» Goal of the exercise: From the line containing "-98,7 +98,7 @@" to the final line of the entries, every line is to be reproduced exactly; no other line belongs in the output.

» Source information:
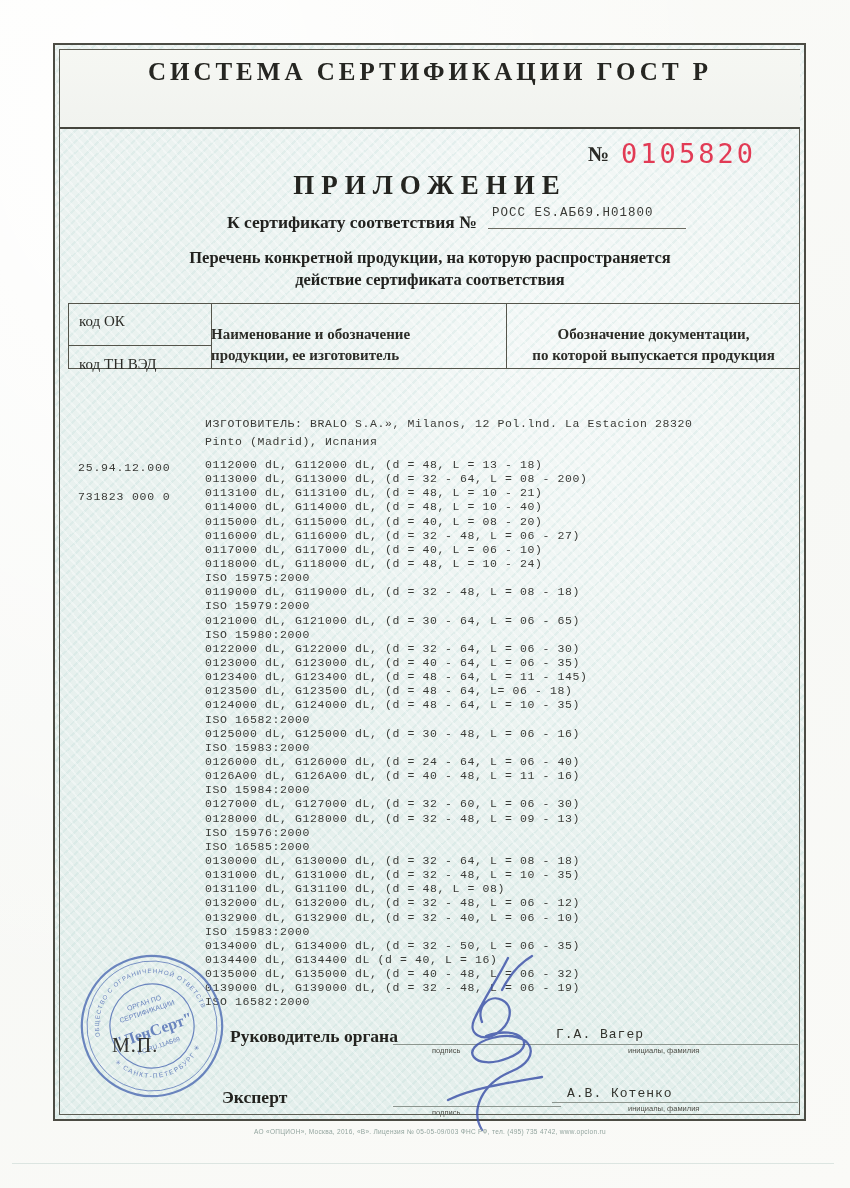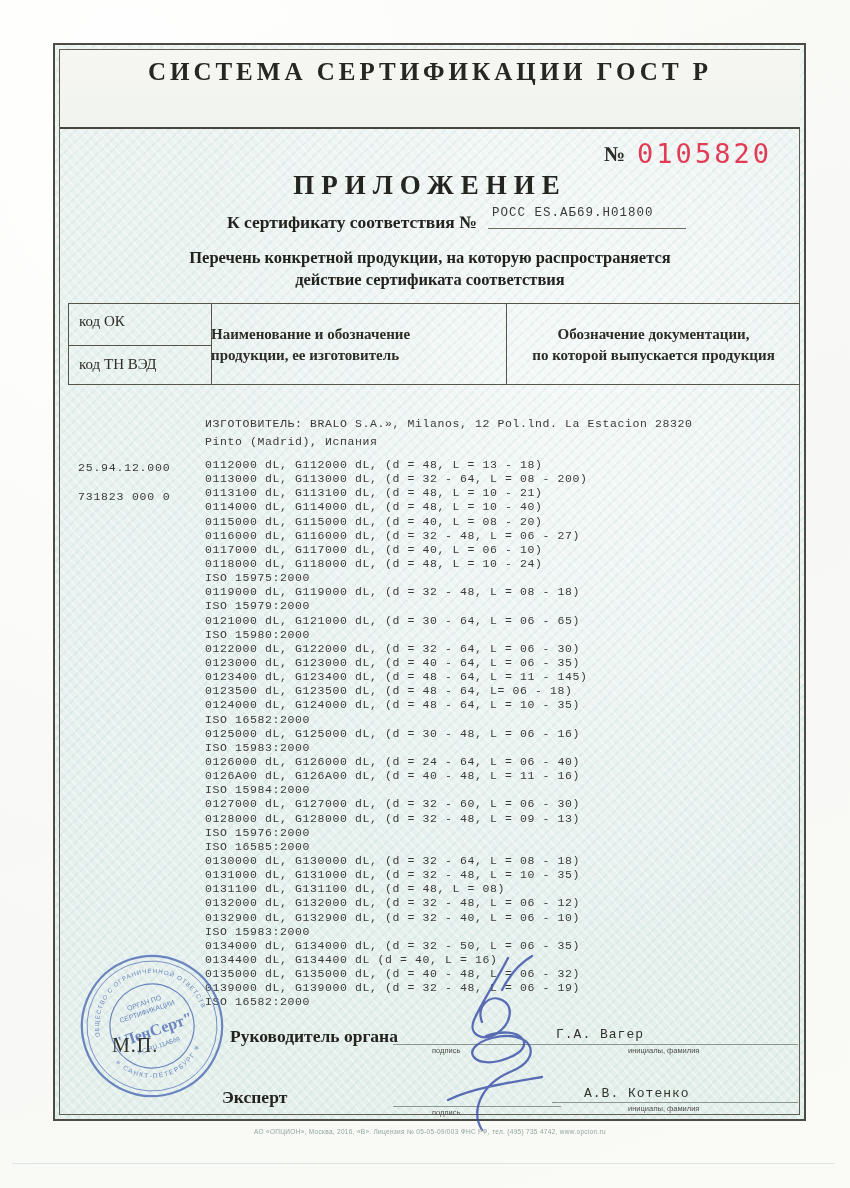--- a/index.html
+++ b/index.html
@@ -40,7 +40,7 @@
     font-weight:bold; font-size:17px; letter-spacing:-0.2px; color:#262622;
     transform:scaleX(1.0);
   }
-  .doc-number { position:absolute; left:588px; top:138px; white-space:nowrap;margin-left:16px; }
+  .doc-number { position:absolute; left:588px; top:138px; white-space:nowrap; }
   .doc-number .no-sign { font-size:21px; font-weight:bold; color:#2b2b27; vertical-align:2px; }
   .doc-number .no-value {
     font-family:"DejaVu Sans Mono", monospace; font-size:27px; letter-spacing:3px;

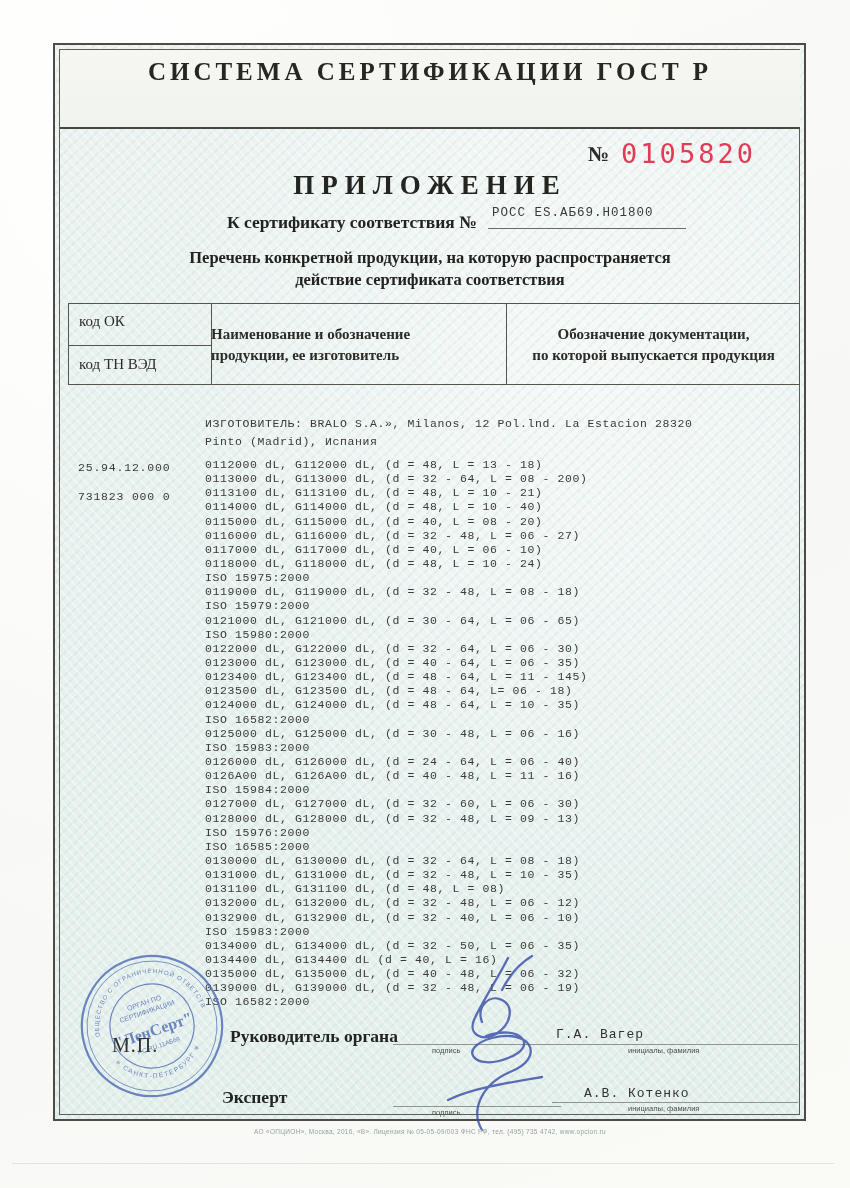--- a/index.html
+++ b/index.html
@@ -60,7 +60,7 @@
   .subtitle2 { position:absolute; left:60px; top:270px; width:740px; font-weight:bold; font-size:16.5px; }
 
   
-  .tbl { position:absolute; left:68px; top:303px; width:732px; height:82px; border:1px solid #55554b; }
+  .tbl { position:absolute; left:68px; top:303px; width:732px; height:66px; border:1px solid #55554b; }
   .tbl .v1 { position:absolute; left:142px; top:0; width:1px; height:100%; background:#55554b; }
   .tbl .v2 { position:absolute; left:437px; top:0; width:1px; height:100%; background:#55554b; }
   .tbl .h1 { position:absolute; left:0; top:41px; width:142px; height:1px; background:#55554b; }

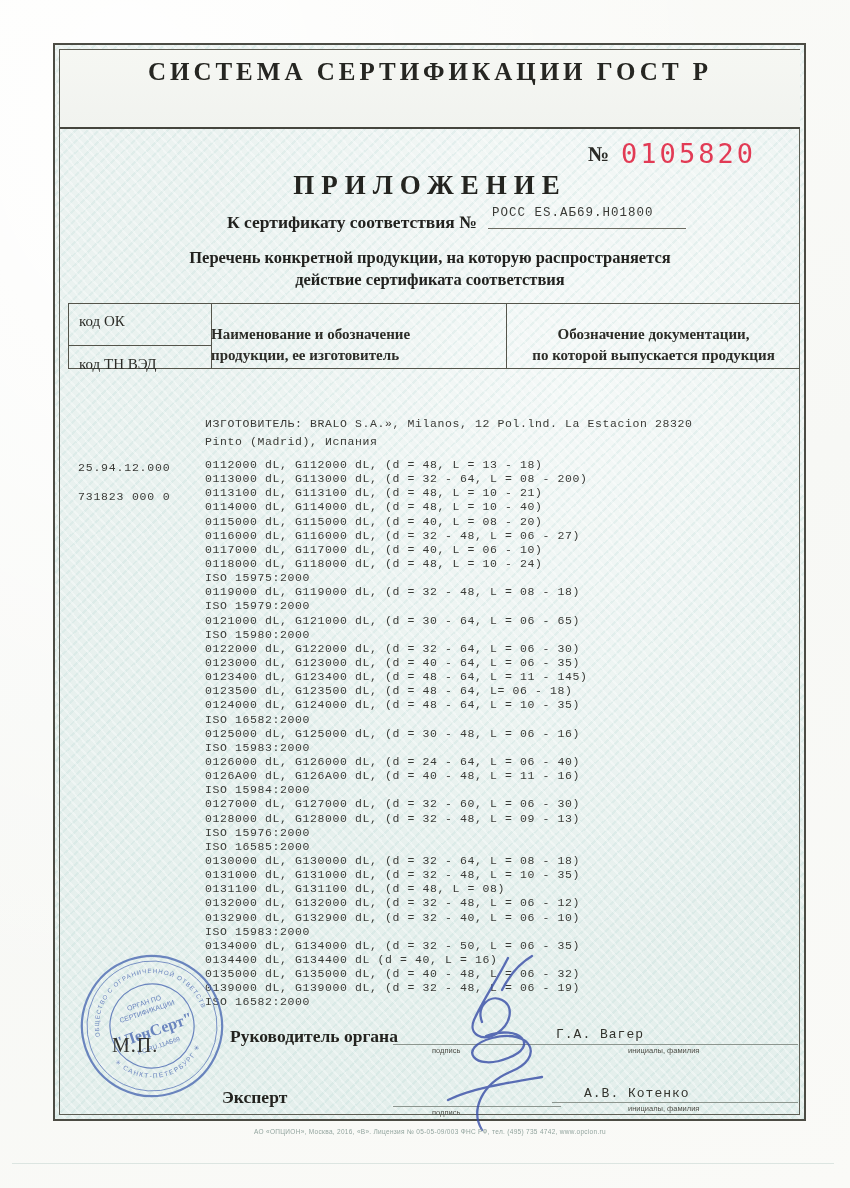--- a/index.html
+++ b/index.html
@@ -98,7 +98,7 @@
   .cap-name-2 { left:628px; top:1104px; }
   .sig-name { position:absolute; font-family:"Liberation Mono", monospace; font-size:13px; letter-spacing:1px; color:#33332d; }
   .name-head   { left:556px; top:1027px; }
-  .name-expert { left:584px; top:1086px; }
+  .name-expert { left:567px; top:1086px; }
 
   .stamp-svg { position:absolute; left:70px; top:944px; width:164px; height:164px; transform:rotate(-19deg); opacity:.82; }
   .sign-svg  { position:absolute; left:390px; top:950px; width:196px; height:200px; }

» Solution for this problem:
@@ -98,7 +98,7 @@
   .cap-name-2 { left:628px; top:1104px; }
   .sig-name { position:absolute; font-family:"Liberation Mono", monospace; font-size:13px; letter-spacing:1px; color:#33332d; }
   .name-head   { left:556px; top:1027px; }
-  .name-expert { left:584px; top:1086px; }
+  .name-expert { left:567px; top:1086px; }
 
   .stamp-svg { position:absolute; left:70px; top:944px; width:164px; height:164px; transform:rotate(-19deg); opacity:.82; }
   .sign-svg  { position:absolute; left:390px; top:950px; width:196px; height:200px; }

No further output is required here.